I turned and slammed my fist into the nearest locker. Not his, just the nearest one. Hard enough to rattle it. Someone down the hall yelled, “Chill, dude.”

I didn’t reply. I didn’t even look up.

Because the truth was, he was still in my head. Always in my head. And maybe that’s why I couldn’t let him go. Because if I stopped picking on him, if I stopped watching him, if I stopped saying something—even something cruel—then it was really over. We were really nothing.

And I didn’t think I could live with that.

I wasn’t strong enough to forgive him. But I wasn't cruel enough to forget him, either.

So I kept hurting him. Because at least then, I still existed in his world. Even if it was just as the villain.

I couldn’t sleep. Again.

I stared up at the ceiling, tracing invisible patterns in the plaster, trying to ignore the tick of the clock on my nightstand and the occasional creak of the house settling into itself.

My room was too clean. Too still. Too full of things that didn’t feel like me.
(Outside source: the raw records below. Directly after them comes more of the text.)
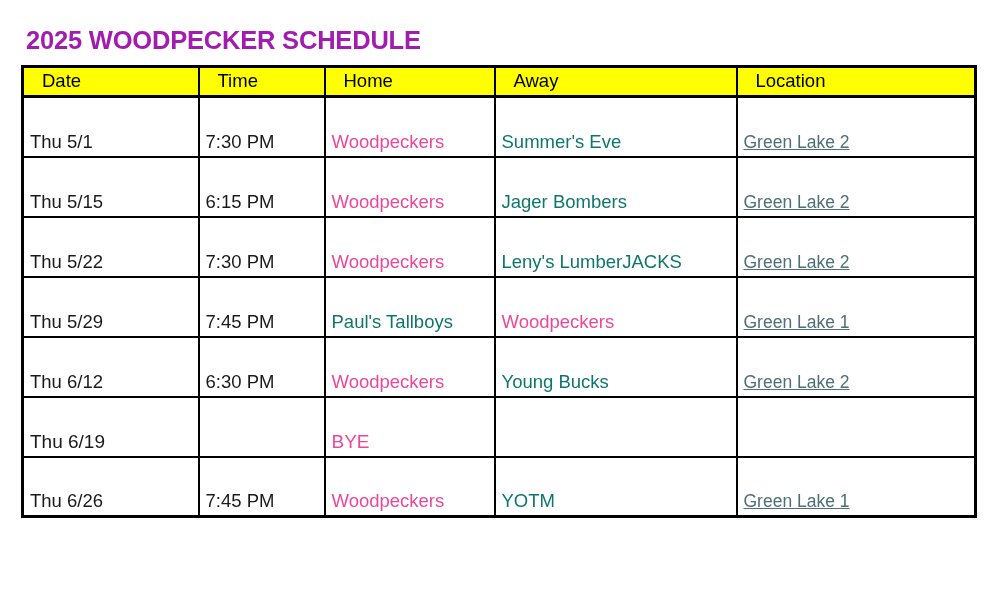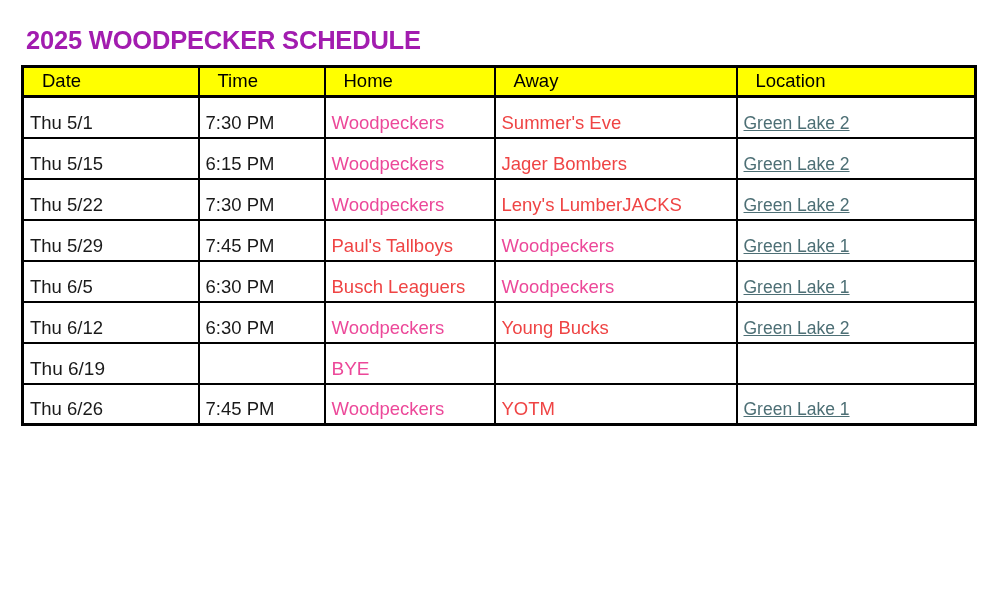--- a/index.html
+++ b/index.html
@@ -74,7 +74,7 @@
 
   
   tbody tr.data-row td {
-    height: 41px;
+    height: 60px;
     border-right: 2px solid #000;
     border-bottom: 2px solid #000;
     border-top: none;

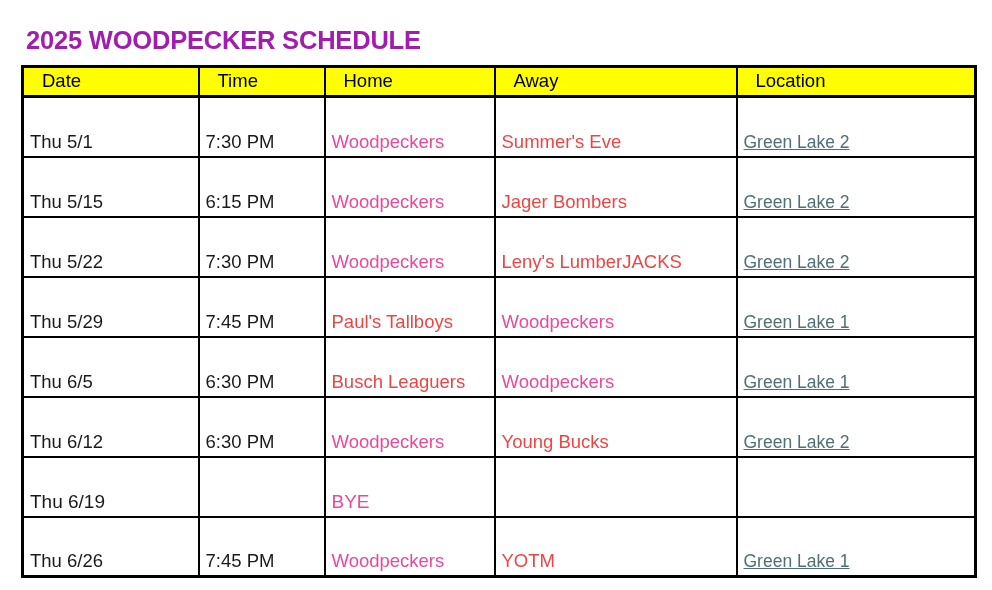--- a/index.html
+++ b/index.html
@@ -94,7 +94,7 @@
 
   
   .team-hl { color: #ec4899; font-weight: normal; }
-  .team-plain { color: #ef4444; }
+  .team-plain { color: #0f766e; }
 
   
   a.loc-link,

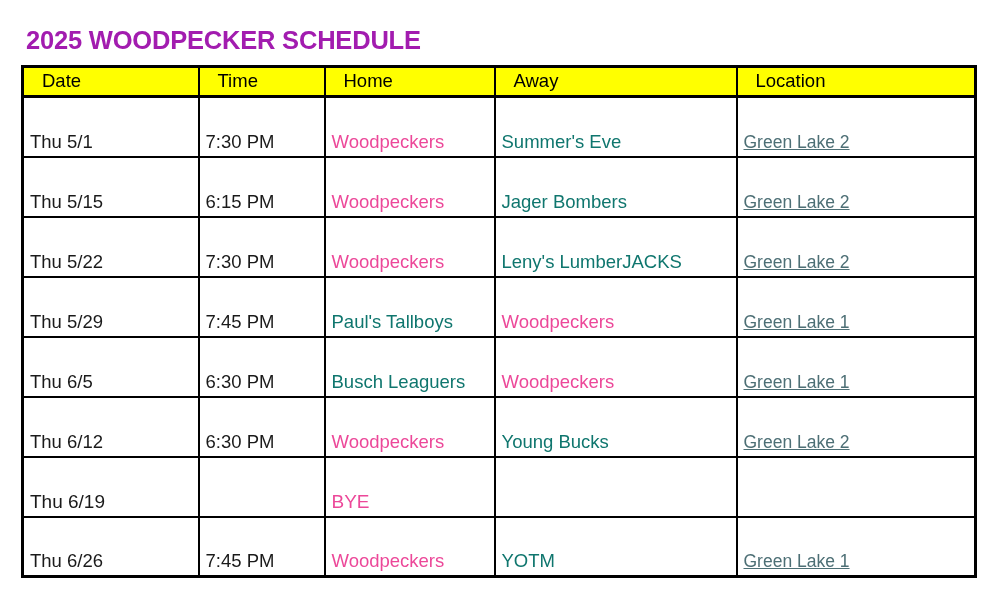--- a/index.html
+++ b/index.html
@@ -163,13 +163,6 @@
             <td class="loc-cell"><a class="loc-link">Green Lake 1</a></td>
           </tr>
           <tr class="data-row">
-            <td>Thu 6/5</td>
-            <td>6:30 PM</td>
-            <td><span class="team-plain">Busch Leaguers</span></td>
-            <td><span class="team-hl">Woodpeckers</span></td>
-            <td class="loc-cell"><a class="loc-link">Green Lake 1</a></td>
-          </tr>
-          <tr class="data-row">
             <td>Thu 6/12</td>
             <td>6:30 PM</td>
             <td><span class="team-hl">Woodpeckers</span></td>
I rolled onto my side and reached for the notebook I kept stashed in the bottom drawer, the one nobody knew about. My dad had tossed it on my bed after my mom left, muttering, “Here. Heard this is as good as therapy or whatever. Write about your feelings. Just… you know. Get it out.”
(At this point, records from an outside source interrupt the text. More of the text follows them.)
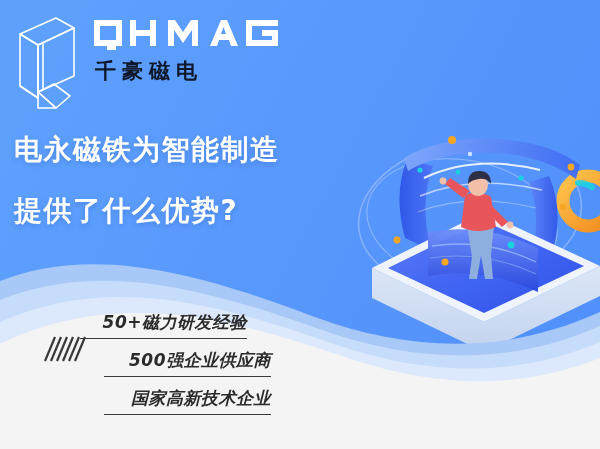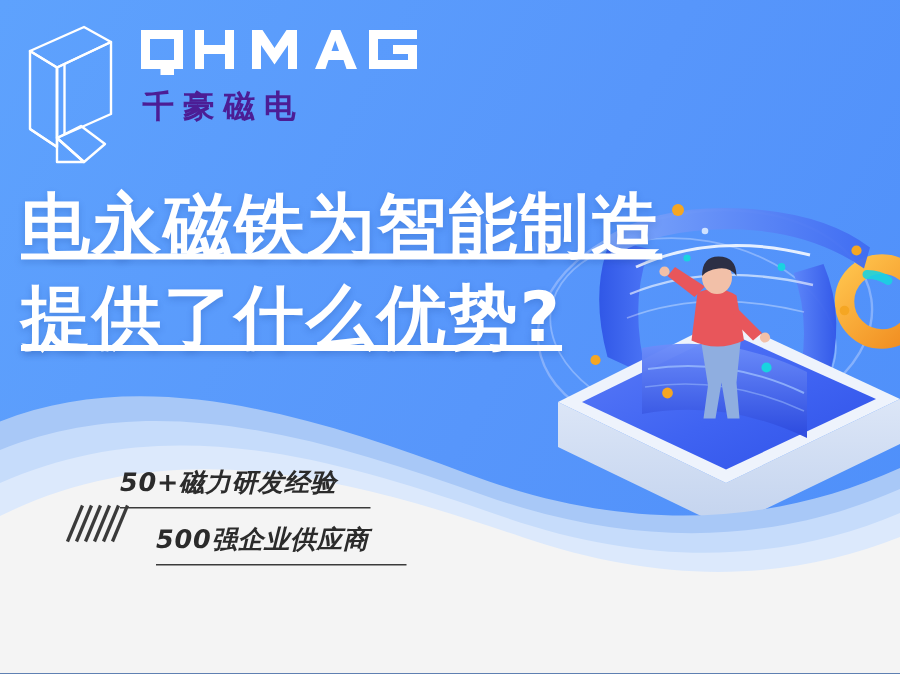--- a/index.html
+++ b/index.html
@@ -25,7 +25,7 @@
   .wordmark{width:190px;height:36px;display:block;}
   .logo-cn{
     margin-top:7px;margin-left:3px;
-    color:#4c1d95;
+    color:#0f172a;
     font-size:21px;
     letter-spacing:6px;
     font-weight:700;

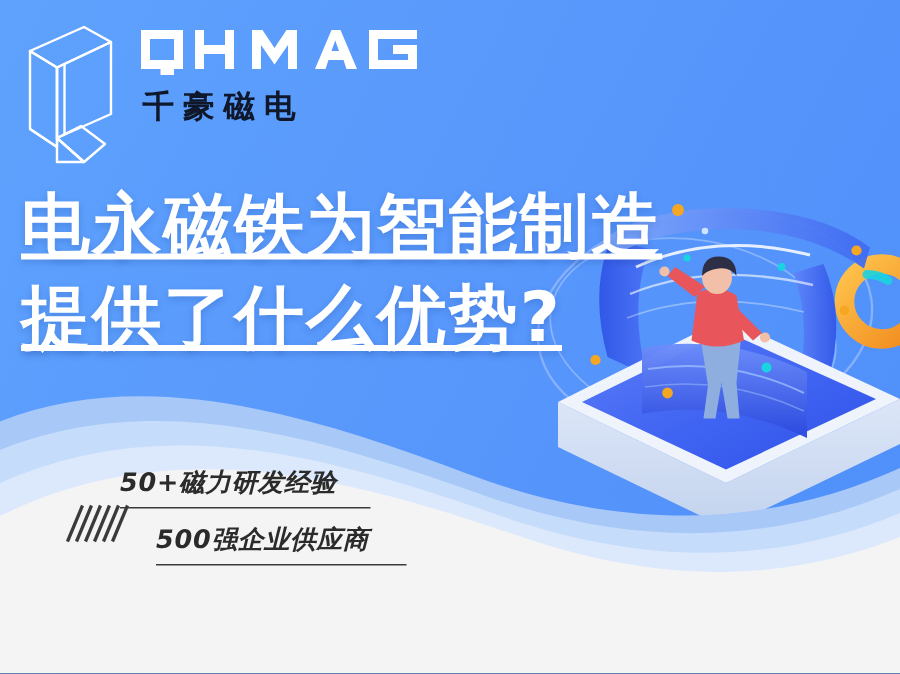--- a/index.html
+++ b/index.html
@@ -39,13 +39,12 @@
   .hl-line{
     color:#FFFFFF;
     font-weight:800;
-    font-size:46px;
+    font-size:28px;
     line-height:48px;
     letter-spacing:1.5px;
     white-space:nowrap;
     font-family:"DejaVu Sans","Liberation Sans",sans-serif;
     text-shadow:0 2px 5px rgba(20,60,140,.22);
-    text-decoration:underline;
   }
   .hl-line.l2{margin-top:13px;}
 

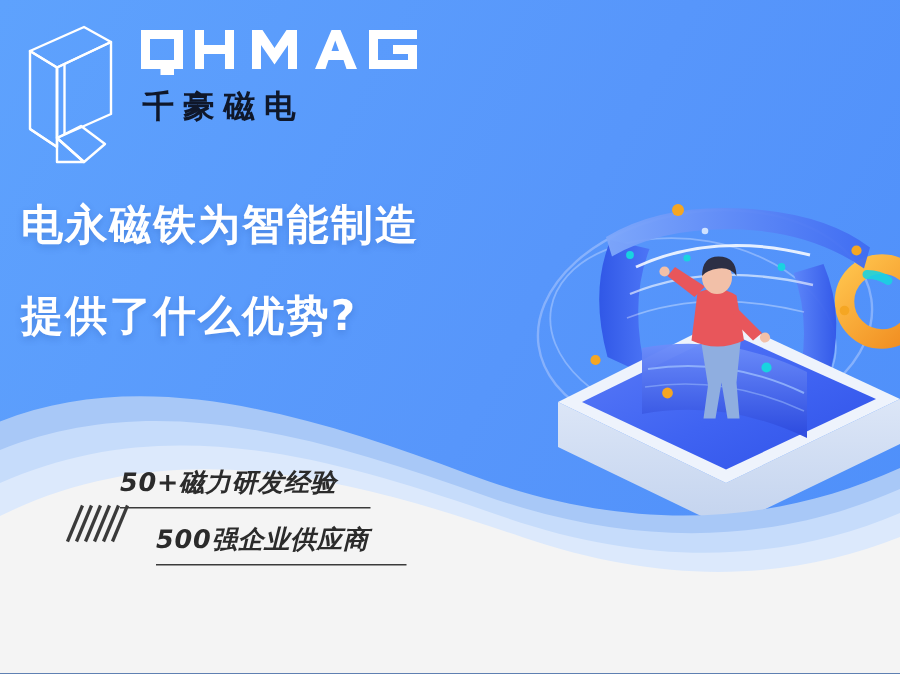--- a/index.html
+++ b/index.html
@@ -59,7 +59,7 @@
     line-height:29px;
     letter-spacing:.5px;
     white-space:nowrap;
-    text-align:left;
+    text-align:right;
     border-bottom:1.6px solid #3A3A3A;
     padding-bottom:1px;
     width:167px;

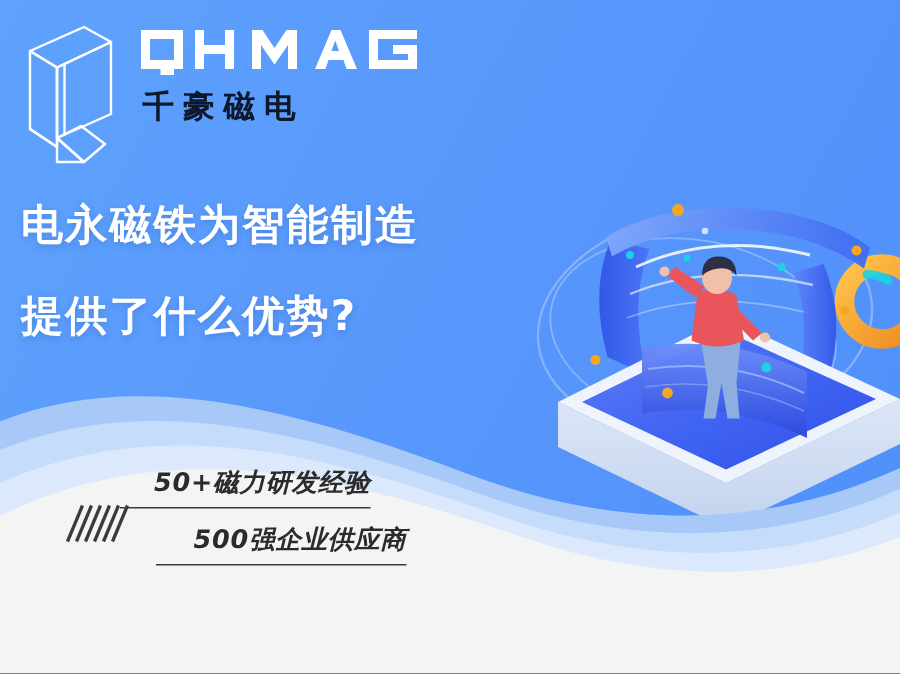--- a/index.html
+++ b/index.html
@@ -226,6 +226,7 @@
     </svg>
     <div class="claim">50+磁力研发经验</div>
     <div class="claim">500强企业供应商</div>
+    <div class="claim">国家高新技术企业</div>
   </div>
 
 </div>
I flipped it open. Blank pages stared back at me, waiting for a confession.

Lifting the pen, my hand hovered over the page, then lowered again.

I didn’t know how to say what was inside me. My eyes burned as I tried to write something—his name. Just that. Just Truen.

But I couldn’t even finish the T.

Instead, I closed my eyes and let my mind drift.

I’m under the skateboard ramp.

It smells like dirt and plywood.

Tru is beside me, legs crossed, drawing something with a Sharpie on the wood post. His tongue peeks out of the corner of his mouth because he’s concentrating.

He looks over and grins. “Your turn.”

And for one suspended heartbeat, he’s mine again.

No silence.

No shame.

No lies.

Just us.

Then I blink, and he’s gone. The fort is empty.

I jerked awake, breathing hard as if I’d been running. My throat was tight. My eyes stung. I wanted to go back.

Back to when everything felt simple. Back to when love was just friendship with no rules. No weight. No damn consequences. That just wasn’t possible anymore.

So I grabbed the pen again. And this time, I wrote one word.

"Sorry."

Then I ripped out the page, balled it up, and threw it at the wall. It landed on the floor with an unsatisfying sound instead of the rage-filled thunk I needed.

Even in dreams, I couldn’t keep him.